Here’s why the stock market has its swagger back—for now

  • Written by MarketWatch
  • Published in Economics

Don’t look now, but U.S. stocks are in a decided uptrend as a period of market anxieties appear to have faded—at least for the moment.

In its wake is a rally has ensued, with the Dow Jones Industrial Average DJIA, +0.80%[1] on Thursday matching its longest win streak—six straight days—since a similar stretch ended Feb. 16, according to FactSet data. In fact, if the blue-chip benchmark musters a seventh consecutive romp in the green on Friday, it will equal its longest string of advances since Oct. 5.

Meanwhile, the technology-rich Nasdaq Composite Index COMP, +0.89%[2] is poised to mark its lengthiest period of victories since a seven-session stretch ended March 12.

And the small-cap focused Russell 2000 index RUT, +0.48%[3] is within a hair’s breadth of setting its first record since Jan. 23, when it closed at 1,610.706, outperforming both the Dow and the large-cap oriented S&P 500 index SPX, +0.94%[4] with investors deeming the segment of smaller companies more insulated to some of the consternations[5] that have plagued Wall Street since February.

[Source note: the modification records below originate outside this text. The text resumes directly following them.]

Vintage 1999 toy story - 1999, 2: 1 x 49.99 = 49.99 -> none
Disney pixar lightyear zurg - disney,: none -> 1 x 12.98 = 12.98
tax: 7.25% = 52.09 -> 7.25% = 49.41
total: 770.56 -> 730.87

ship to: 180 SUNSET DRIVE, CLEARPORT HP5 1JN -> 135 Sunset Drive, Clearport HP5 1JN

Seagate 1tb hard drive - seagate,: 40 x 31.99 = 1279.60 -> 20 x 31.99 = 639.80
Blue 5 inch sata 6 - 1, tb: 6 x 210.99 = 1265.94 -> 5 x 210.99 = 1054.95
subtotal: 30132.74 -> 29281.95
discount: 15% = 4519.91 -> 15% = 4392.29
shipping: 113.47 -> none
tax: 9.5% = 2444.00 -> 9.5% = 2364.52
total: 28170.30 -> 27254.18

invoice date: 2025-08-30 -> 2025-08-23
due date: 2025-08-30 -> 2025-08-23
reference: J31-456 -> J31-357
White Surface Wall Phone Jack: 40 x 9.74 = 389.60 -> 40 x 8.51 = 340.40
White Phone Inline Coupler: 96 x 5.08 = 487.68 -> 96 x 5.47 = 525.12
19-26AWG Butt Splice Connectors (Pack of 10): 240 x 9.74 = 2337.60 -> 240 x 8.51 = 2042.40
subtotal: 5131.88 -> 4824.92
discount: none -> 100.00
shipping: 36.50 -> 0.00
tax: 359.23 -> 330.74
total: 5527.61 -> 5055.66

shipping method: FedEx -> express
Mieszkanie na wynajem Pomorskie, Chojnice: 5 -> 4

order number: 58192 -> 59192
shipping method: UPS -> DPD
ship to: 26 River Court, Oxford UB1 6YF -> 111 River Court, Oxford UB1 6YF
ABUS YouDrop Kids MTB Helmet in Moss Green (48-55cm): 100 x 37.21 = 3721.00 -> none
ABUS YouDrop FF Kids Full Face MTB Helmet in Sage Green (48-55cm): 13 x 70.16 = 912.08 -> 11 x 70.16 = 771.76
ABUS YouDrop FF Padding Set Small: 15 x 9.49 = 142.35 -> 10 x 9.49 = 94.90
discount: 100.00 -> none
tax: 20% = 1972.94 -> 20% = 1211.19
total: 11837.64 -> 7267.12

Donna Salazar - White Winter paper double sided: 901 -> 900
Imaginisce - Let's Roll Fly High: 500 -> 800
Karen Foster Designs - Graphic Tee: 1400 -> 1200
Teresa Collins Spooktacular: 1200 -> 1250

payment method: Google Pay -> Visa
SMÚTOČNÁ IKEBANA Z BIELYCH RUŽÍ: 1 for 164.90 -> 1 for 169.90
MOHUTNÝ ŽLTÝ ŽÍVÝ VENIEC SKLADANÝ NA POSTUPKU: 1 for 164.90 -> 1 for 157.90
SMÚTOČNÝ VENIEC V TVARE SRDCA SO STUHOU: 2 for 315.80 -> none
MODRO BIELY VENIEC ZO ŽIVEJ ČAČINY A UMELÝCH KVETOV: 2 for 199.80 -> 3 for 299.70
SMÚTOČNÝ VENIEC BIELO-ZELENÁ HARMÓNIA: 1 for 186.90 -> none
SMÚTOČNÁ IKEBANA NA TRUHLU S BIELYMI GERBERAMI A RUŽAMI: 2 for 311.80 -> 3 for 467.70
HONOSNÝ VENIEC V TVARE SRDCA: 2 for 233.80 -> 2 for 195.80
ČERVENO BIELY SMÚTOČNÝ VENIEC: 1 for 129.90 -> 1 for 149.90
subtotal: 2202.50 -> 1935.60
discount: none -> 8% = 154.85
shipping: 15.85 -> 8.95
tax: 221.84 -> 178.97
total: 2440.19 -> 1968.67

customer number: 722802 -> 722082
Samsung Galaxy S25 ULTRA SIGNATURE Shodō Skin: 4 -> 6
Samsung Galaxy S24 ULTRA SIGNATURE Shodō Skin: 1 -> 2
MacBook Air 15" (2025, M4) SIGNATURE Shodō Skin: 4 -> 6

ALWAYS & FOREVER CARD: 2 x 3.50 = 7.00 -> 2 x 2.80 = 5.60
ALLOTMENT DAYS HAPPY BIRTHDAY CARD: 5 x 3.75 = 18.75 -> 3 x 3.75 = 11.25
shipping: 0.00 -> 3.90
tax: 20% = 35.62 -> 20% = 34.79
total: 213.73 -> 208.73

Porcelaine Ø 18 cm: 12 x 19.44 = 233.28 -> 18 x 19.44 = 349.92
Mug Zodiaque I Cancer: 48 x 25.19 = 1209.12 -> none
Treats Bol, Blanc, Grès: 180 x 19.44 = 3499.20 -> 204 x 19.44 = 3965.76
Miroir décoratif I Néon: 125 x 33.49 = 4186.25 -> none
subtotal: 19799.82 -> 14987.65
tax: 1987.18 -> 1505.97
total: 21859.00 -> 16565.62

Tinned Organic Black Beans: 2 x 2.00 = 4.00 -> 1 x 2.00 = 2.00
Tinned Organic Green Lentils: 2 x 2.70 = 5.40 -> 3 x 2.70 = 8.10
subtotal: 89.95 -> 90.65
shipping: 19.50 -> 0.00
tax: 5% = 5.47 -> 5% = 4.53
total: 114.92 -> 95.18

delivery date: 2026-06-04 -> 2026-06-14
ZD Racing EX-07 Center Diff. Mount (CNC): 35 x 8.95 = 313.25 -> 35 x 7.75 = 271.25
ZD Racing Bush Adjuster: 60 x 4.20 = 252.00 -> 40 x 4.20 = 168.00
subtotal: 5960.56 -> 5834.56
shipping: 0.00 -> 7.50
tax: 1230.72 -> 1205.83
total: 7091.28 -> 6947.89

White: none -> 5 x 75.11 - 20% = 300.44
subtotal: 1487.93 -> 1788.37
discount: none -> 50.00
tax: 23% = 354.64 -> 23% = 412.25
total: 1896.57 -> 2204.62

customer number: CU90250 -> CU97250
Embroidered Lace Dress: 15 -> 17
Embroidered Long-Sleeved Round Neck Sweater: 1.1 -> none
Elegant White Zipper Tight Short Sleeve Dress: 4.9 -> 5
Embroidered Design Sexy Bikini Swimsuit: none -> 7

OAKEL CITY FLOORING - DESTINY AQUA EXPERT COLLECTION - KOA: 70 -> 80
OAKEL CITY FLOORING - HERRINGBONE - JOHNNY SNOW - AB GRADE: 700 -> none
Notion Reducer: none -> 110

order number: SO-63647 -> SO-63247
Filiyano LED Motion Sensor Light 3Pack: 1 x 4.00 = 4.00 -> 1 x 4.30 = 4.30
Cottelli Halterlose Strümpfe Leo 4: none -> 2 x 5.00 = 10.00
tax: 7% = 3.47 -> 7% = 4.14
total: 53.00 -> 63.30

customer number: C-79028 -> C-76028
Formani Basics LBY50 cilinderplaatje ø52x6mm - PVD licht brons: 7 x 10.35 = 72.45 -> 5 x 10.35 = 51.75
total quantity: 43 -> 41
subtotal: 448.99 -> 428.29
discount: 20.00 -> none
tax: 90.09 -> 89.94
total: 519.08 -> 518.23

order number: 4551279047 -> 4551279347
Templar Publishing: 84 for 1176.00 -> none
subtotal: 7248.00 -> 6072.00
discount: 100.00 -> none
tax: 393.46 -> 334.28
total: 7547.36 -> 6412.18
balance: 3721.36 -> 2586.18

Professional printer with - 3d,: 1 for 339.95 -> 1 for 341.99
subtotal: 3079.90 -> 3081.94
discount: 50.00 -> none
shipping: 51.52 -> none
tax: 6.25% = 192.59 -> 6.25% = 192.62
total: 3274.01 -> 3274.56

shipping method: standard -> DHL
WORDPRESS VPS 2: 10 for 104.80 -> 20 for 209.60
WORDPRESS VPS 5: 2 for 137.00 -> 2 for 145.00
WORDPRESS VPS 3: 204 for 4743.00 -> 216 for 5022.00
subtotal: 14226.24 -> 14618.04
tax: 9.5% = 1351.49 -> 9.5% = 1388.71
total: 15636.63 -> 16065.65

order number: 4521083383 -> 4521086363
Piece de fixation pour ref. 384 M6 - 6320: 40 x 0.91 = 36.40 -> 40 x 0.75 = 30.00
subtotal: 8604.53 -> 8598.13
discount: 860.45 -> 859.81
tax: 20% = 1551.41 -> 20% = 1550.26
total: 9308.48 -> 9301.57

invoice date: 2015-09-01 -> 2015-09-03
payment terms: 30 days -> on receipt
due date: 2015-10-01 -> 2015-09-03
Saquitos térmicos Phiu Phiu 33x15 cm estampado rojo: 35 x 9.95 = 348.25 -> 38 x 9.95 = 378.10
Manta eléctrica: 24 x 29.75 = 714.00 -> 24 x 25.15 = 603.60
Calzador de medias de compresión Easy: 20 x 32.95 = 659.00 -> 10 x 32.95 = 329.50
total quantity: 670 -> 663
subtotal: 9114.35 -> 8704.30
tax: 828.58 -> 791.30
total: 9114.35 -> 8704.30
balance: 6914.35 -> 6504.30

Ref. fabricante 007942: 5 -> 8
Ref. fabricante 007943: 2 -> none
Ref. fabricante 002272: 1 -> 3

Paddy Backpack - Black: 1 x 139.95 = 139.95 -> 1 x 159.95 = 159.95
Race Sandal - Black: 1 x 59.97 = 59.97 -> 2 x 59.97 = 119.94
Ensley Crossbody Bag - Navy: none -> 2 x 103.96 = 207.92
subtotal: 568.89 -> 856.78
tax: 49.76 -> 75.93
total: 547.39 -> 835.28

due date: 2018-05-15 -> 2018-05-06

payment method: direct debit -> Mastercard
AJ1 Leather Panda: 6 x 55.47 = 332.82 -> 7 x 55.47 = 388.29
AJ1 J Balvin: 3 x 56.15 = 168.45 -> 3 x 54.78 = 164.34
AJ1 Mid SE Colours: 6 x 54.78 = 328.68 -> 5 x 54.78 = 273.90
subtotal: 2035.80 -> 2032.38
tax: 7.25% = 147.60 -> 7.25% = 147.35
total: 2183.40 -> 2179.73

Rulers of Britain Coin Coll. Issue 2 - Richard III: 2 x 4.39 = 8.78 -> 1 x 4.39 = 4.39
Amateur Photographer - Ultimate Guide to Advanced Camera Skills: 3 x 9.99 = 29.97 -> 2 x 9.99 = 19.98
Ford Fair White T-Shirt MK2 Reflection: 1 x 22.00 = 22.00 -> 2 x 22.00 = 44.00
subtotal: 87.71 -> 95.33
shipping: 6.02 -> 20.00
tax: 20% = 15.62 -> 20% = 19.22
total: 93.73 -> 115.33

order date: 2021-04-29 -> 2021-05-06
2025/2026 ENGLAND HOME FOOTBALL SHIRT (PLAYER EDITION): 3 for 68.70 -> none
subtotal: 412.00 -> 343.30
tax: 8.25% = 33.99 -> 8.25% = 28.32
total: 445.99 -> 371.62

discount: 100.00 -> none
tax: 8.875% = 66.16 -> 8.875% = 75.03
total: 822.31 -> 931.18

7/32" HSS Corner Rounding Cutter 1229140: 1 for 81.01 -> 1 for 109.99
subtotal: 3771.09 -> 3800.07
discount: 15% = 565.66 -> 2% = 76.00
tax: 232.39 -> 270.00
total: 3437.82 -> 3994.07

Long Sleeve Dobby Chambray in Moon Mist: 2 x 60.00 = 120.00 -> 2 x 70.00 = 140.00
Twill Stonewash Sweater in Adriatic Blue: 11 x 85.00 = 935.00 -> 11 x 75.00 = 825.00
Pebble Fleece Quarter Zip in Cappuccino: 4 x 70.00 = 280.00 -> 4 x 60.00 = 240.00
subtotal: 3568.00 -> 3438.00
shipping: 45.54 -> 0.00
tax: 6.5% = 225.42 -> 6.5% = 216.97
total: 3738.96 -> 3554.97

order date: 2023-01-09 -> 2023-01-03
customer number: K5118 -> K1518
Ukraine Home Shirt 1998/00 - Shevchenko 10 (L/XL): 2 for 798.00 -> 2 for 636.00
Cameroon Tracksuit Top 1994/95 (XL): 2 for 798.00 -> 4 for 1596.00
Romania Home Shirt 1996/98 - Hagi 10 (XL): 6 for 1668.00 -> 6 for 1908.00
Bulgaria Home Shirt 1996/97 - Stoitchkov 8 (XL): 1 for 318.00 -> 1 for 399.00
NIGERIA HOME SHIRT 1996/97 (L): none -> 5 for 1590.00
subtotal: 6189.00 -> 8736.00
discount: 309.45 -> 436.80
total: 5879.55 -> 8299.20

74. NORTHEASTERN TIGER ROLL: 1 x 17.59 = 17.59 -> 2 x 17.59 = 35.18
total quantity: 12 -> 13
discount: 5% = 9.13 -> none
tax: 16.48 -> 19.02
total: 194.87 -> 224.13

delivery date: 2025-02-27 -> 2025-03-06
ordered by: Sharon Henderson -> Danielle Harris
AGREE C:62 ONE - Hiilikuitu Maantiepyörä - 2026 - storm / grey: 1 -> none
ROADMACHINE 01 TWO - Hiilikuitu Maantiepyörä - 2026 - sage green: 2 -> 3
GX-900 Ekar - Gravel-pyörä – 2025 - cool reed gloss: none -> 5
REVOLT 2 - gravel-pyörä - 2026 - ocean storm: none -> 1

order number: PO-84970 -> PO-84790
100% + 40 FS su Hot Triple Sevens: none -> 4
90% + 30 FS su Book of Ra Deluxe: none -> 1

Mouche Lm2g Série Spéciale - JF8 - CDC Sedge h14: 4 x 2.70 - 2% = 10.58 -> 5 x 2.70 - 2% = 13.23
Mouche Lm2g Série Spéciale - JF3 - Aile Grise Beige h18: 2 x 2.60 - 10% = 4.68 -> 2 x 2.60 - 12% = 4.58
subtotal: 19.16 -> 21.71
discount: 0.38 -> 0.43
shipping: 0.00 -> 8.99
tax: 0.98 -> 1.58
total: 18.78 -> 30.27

It is all impressive stuff, but it is unclear this run is sustainable. Meanwhile, there are a number of factors that investors say are underpinning the recent resurgence in risk-taking that’s lifted the market.

Muted inflation

Inflation was the culprit[6] for roiling the market back in February, as fears that a pickup would force Jerome Powell’s Federal Reserve to dial rates up faster than hoped for in 2018—a worrisome turn for stock investors compelled to revalue corporate cash flows and equity valuations at higher rates. Percolating inflation also is a pain point for bond prices, which move inversely to yields—a factor that can also amplify already tightening financial conditions for U.S. corporations.

However, Karyn Cavanaugh, senior market strategist at Voya Financial, said some of those worries have dissipated. For one, Thursday’s reading on consumer prices for April, came in at 0.1%, slightly below average estimates[7] from economists surveyed by MarketWatch.

Moreover, the 10-year Treasury yield, an debt instrument used to price everything from car loans to mortgages, has held below the round-number level at 3%[8], which also had worried investors back in late April.